For a long time I avoided therapy. I had an awful work environment that forced me to see a therapist in Nov of last year. At first, it was mostly me talking, her listening. Then, as things have progressed, she's started to help me look at ways to improve, to cope and we're now starting to get to the root of the SA. I've started a journal to get in touch with my inner child; I draw; I've analyzed songs; read books she's suggested etc. It helps a lot. One thing she's started to do with me is to create 3 lists of something that is bothering me. The first list is the description of the person (ie Mom), including the good, the bad and the ugly. The second list is what I feel around that person. And the final list is the message I get from that person. We talk about why I feel this way. 

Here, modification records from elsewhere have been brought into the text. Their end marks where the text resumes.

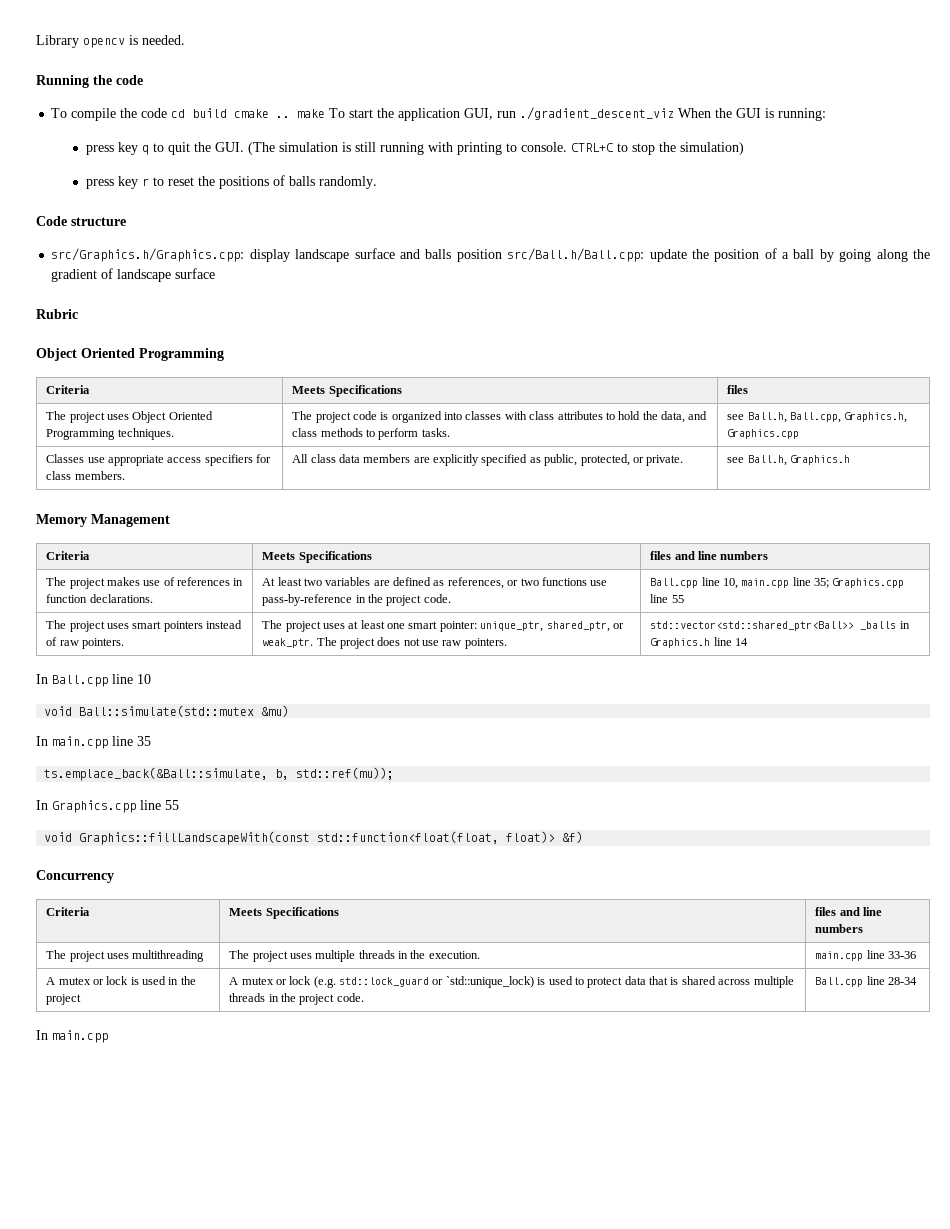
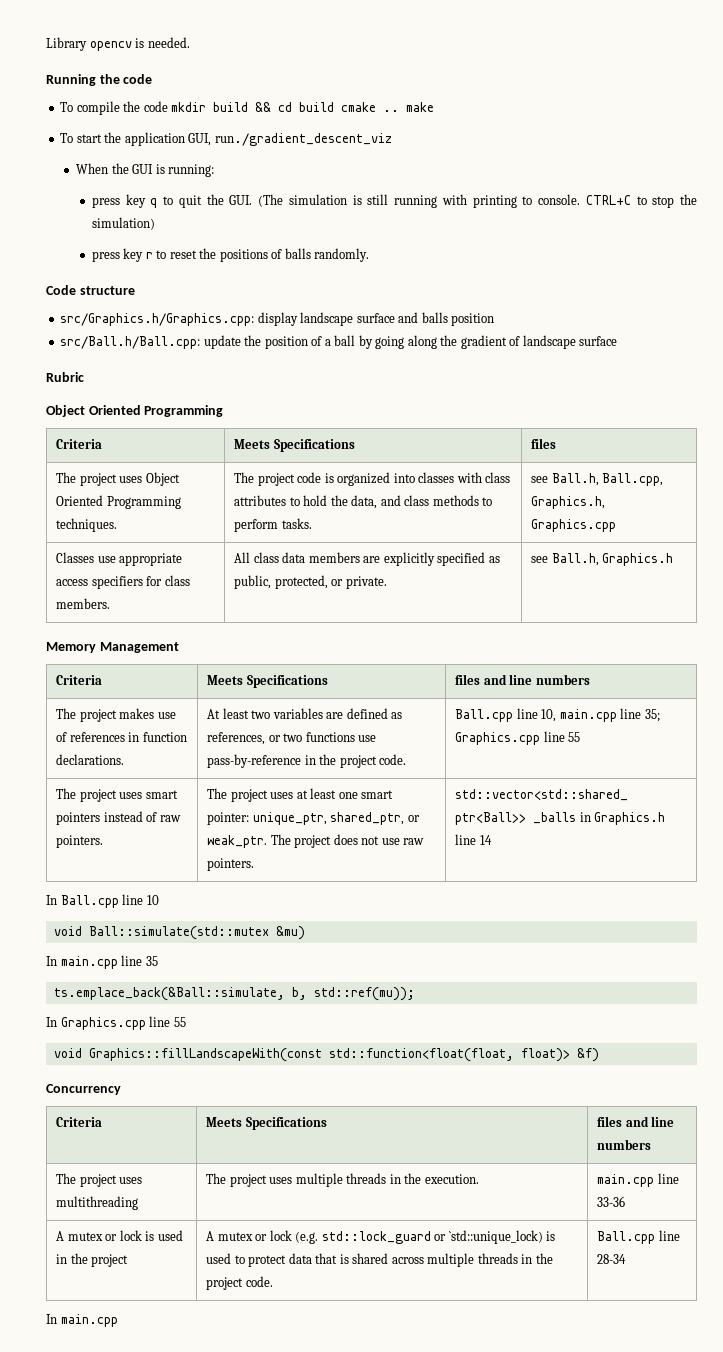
- To compile the code cd build cmake .. make To start the application GUI, run ./gradient_descent_viz When the GUI is running:
+ To compile the code mkdir build && cd build cmake .. make
+ To start the application GUI, run./gradient_descent_viz
+ When the GUI is running:
- src/Graphics.h/Graphics.cpp: display landscape surface and balls position src/Ball.h/Ball.cpp: update the position of a ball by going along the gradient of landscape surface
+ src/Graphics.h/Graphics.cpp: display landscape surface and balls position
+ src/Ball.h/Ball.cpp: update the position of a ball by going along the gradient of landscape surface

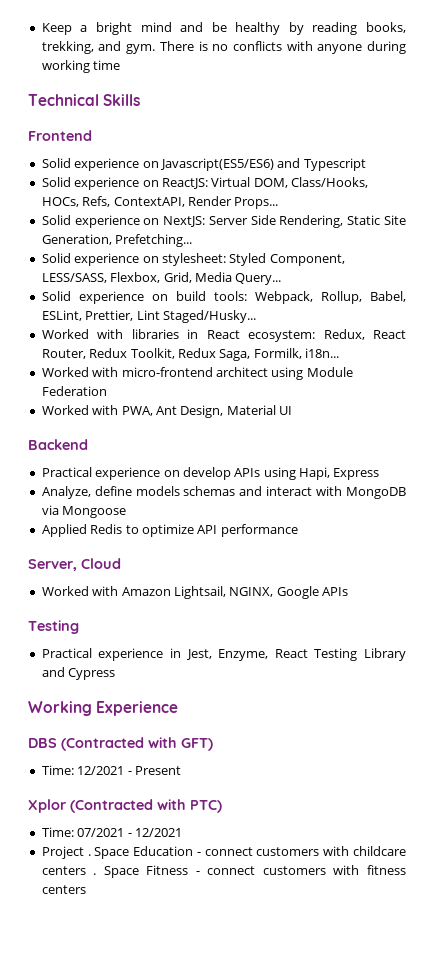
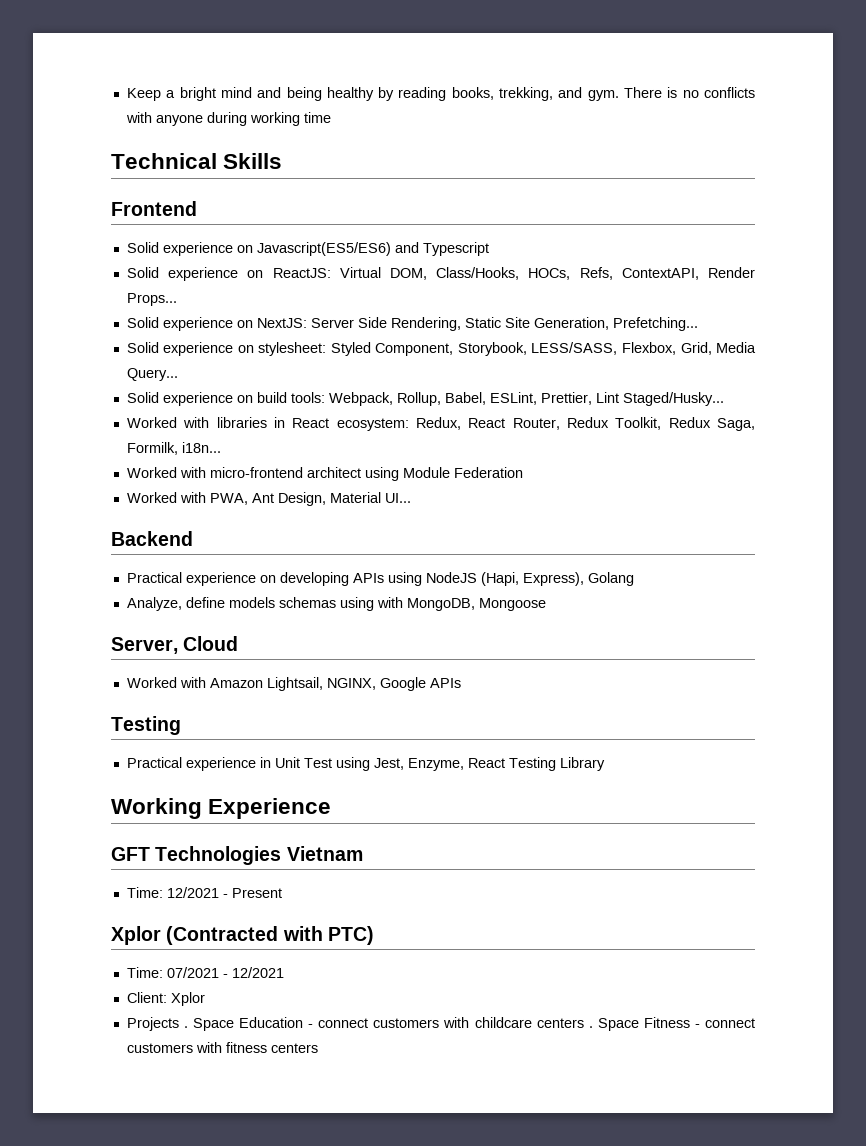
- Keep a bright mind and be healthy by reading books, trekking, and gym.
+ Keep a bright mind and being healthy by reading books, trekking, and gym.
- Solid experience on stylesheet: Styled Component, LESS/SASS, Flexbox, Grid, Media Query...
+ Solid experience on stylesheet: Styled Component, Storybook, LESS/SASS, Flexbox, Grid, Media Query...
- Worked with PWA, Ant Design, Material UI
+ Worked with PWA, Ant Design, Material UI...
- Practical experience on develop APIs using Hapi, Express
+ Practical experience on developing APIs using NodeJS (Hapi, Express), Golang
- Analyze, define models schemas and interact with MongoDB via Mongoose
- Applied Redis to optimize API performance
+ Analyze, define models schemas using with MongoDB, Mongoose
- Practical experience in Jest, Enzyme, React Testing Library and Cypress
+ Practical experience in Unit Test using Jest, Enzyme, React Testing Library
- DBS (Contracted with GFT)
+ GFT Technologies Vietnam
- Project .
+ Client: Xplor
+ Projects .

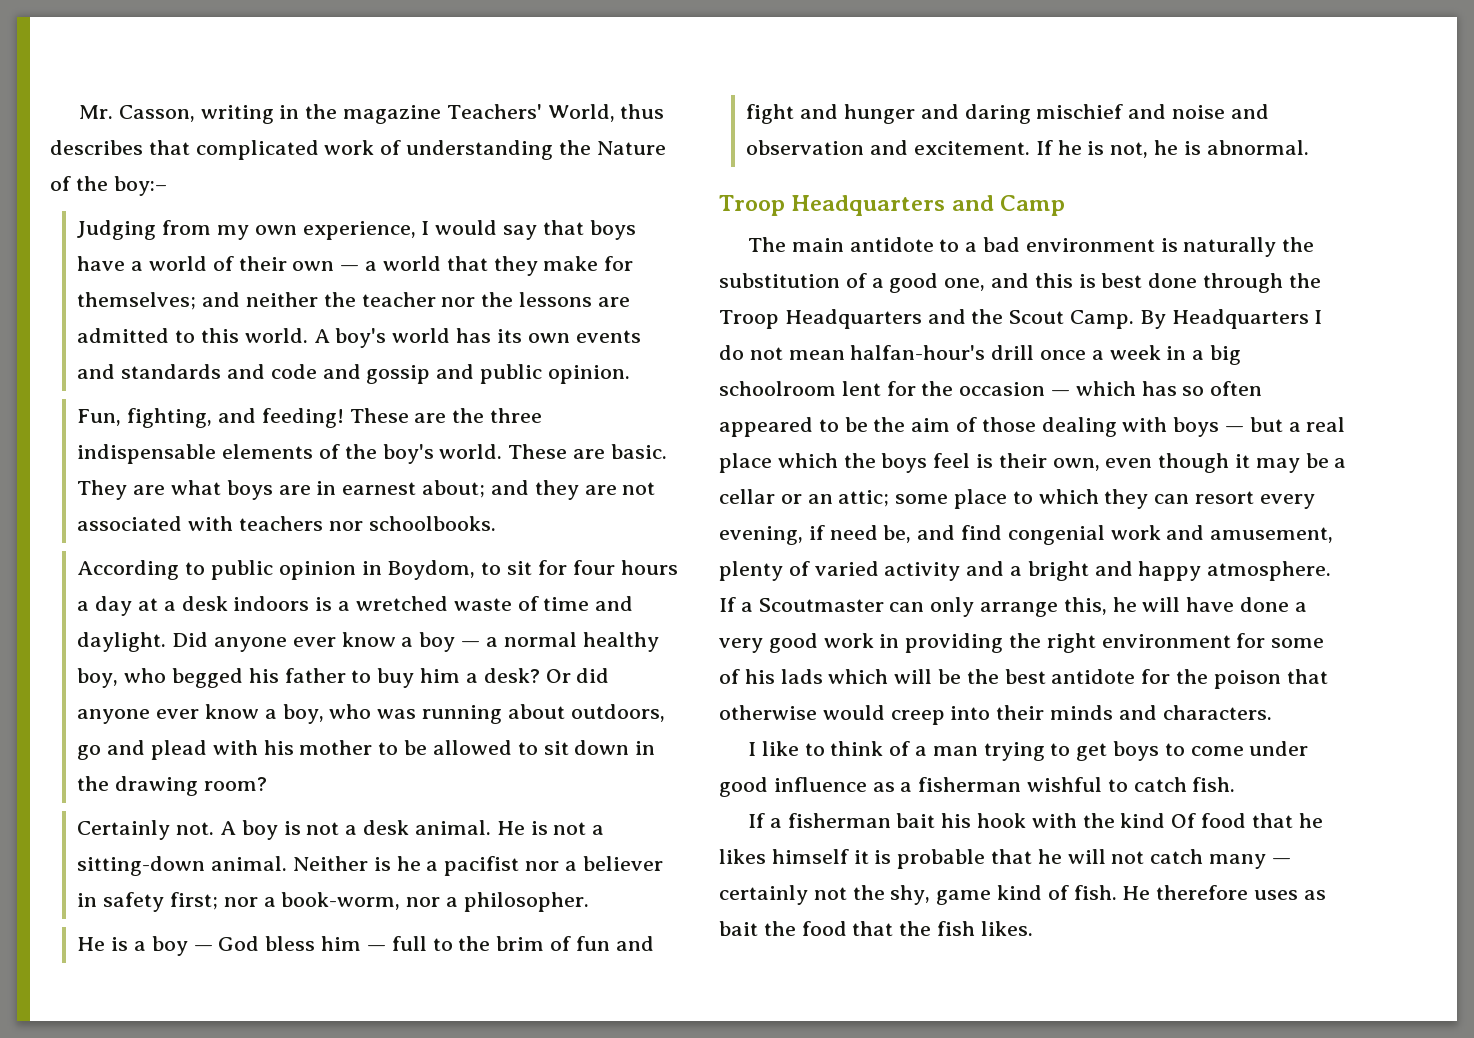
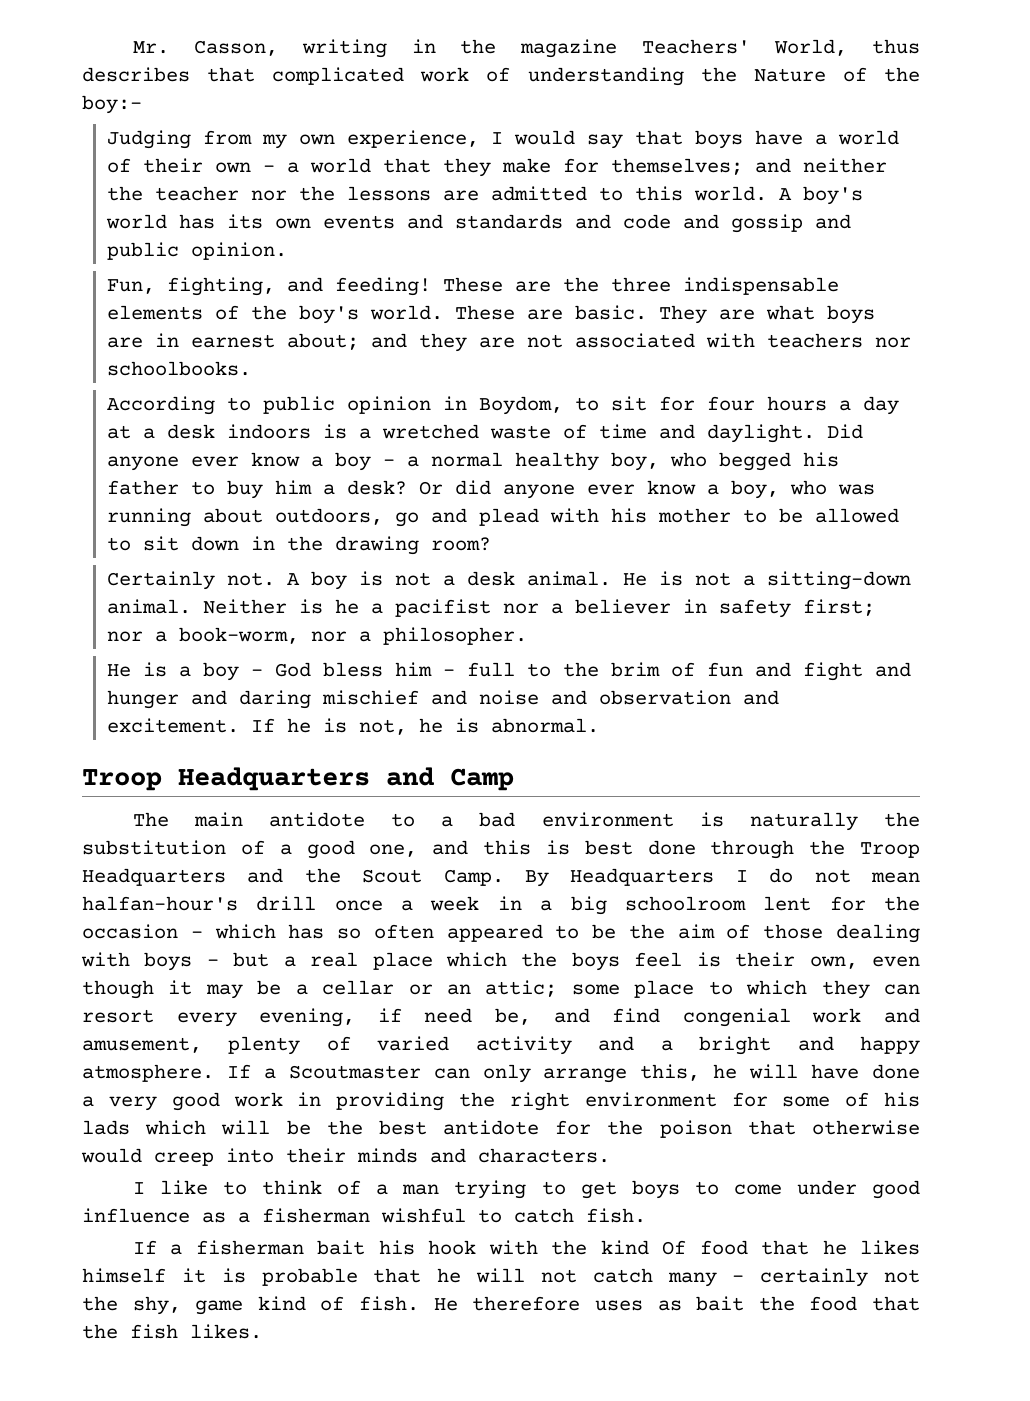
- Judging from my own experience, I would say that boys have a world of their own — a world that they make for themselves; and neither the teacher nor the lessons are admitted to this world.
+ Judging from my own experience, I would say that boys have a world of their own - a world that they make for themselves; and neither the teacher nor the lessons are admitted to this world.
- Did anyone ever know a boy — a normal healthy boy, who begged his father to buy him a desk?
+ Did anyone ever know a boy - a normal healthy boy, who begged his father to buy him a desk?
- He is a boy — God bless him — full to the brim of fun and fight and hunger and daring mischief and noise and observation and excitement.
+ He is a boy - God bless him - full to the brim of fun and fight and hunger and daring mischief and noise and observation and excitement.
- By Headquarters I do not mean halfan-hour's drill once a week in a big schoolroom lent for the occasion — which has so often appeared to be the aim of those dealing with boys — but a real place which the boys feel is their own, even though it may be a cellar or an attic;
+ By Headquarters I do not mean halfan-hour's drill once a week in a big schoolroom lent for the occasion - which has so often appeared to be the aim of those dealing with boys - but a real place which the boys feel is their own, even though it may be a cellar or an attic;
- If a fisherman bait his hook with the kind Of food that he likes himself it is probable that he will not catch many — certainly not the shy, game kind of fish.
+ If a fisherman bait his hook with the kind Of food that he likes himself it is probable that he will not catch many - certainly not the shy, game kind of fish.

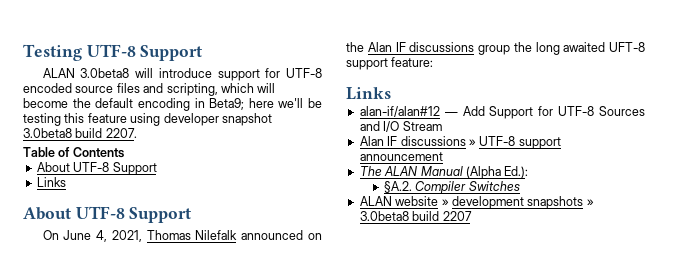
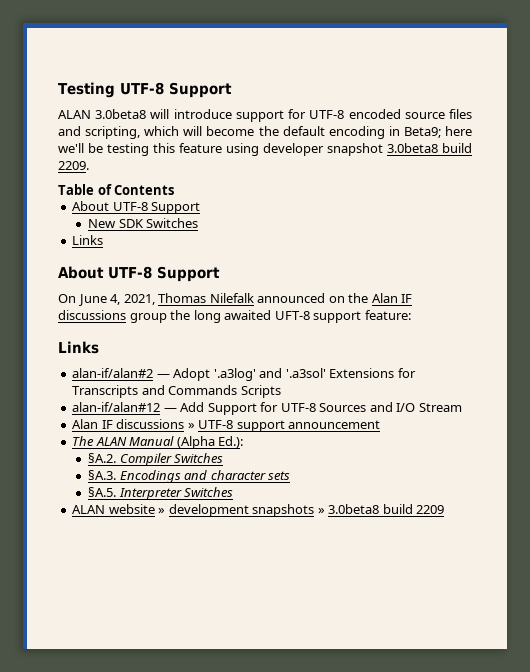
- ALAN 3.0beta8 will introduce support for UTF-8 encoded source files and scripting, which will become the default encoding in Beta9; here we'll be testing this feature using developer snapshot 3.0beta8 build 2207.
+ ALAN 3.0beta8 will introduce support for UTF-8 encoded source files and scripting, which will become the default encoding in Beta9; here we'll be testing this feature using developer snapshot 3.0beta8 build 2209.
+ New SDK Switches
+ alan-if/alan#2 — Adopt '.a3log' and '.a3sol' Extensions for Transcripts and Commands Scripts
+ §A.3. Encodings and character sets
+ §A.5. Interpreter Switches
- ALAN website » development snapshots » 3.0beta8 build 2207
+ ALAN website » development snapshots » 3.0beta8 build 2209

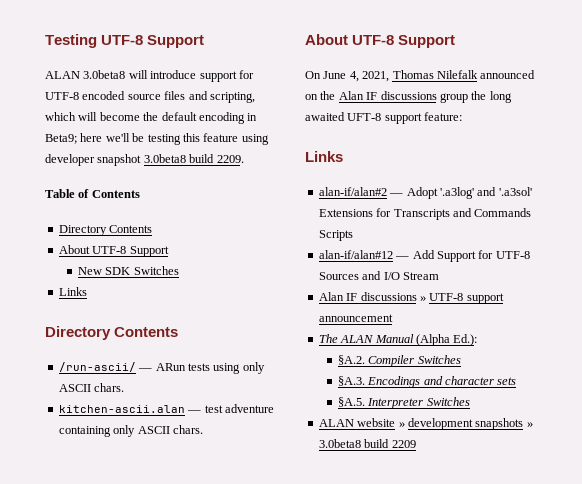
  Table of Contents
+ Directory Contents
  New SDK Switches
  Links
+ Directory Contents
+ /run-ascii/ — ARun tests using only ASCII chars.
+ kitchen-ascii.alan — test adventure containing only ASCII chars.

Although I'm in therapy, I also believe strongly in medication for SA. Without Lexapro, I would be completely house bound and living a giant panic attack every waking moment. I hope that you can find what works for you. I think FalseHope has a great point, let your therapist know what is going on. If all else fails, ask for advice, if your current therapist doesn't work for you, find another. It may be worth it to look at someone who has experience in something for your history (ie, SA).


----------



## forex (Dec 29, 2010)

am doing it for a year now , and i dont feel any good out of it . the only downside is the money i have to pay. its too much for me . 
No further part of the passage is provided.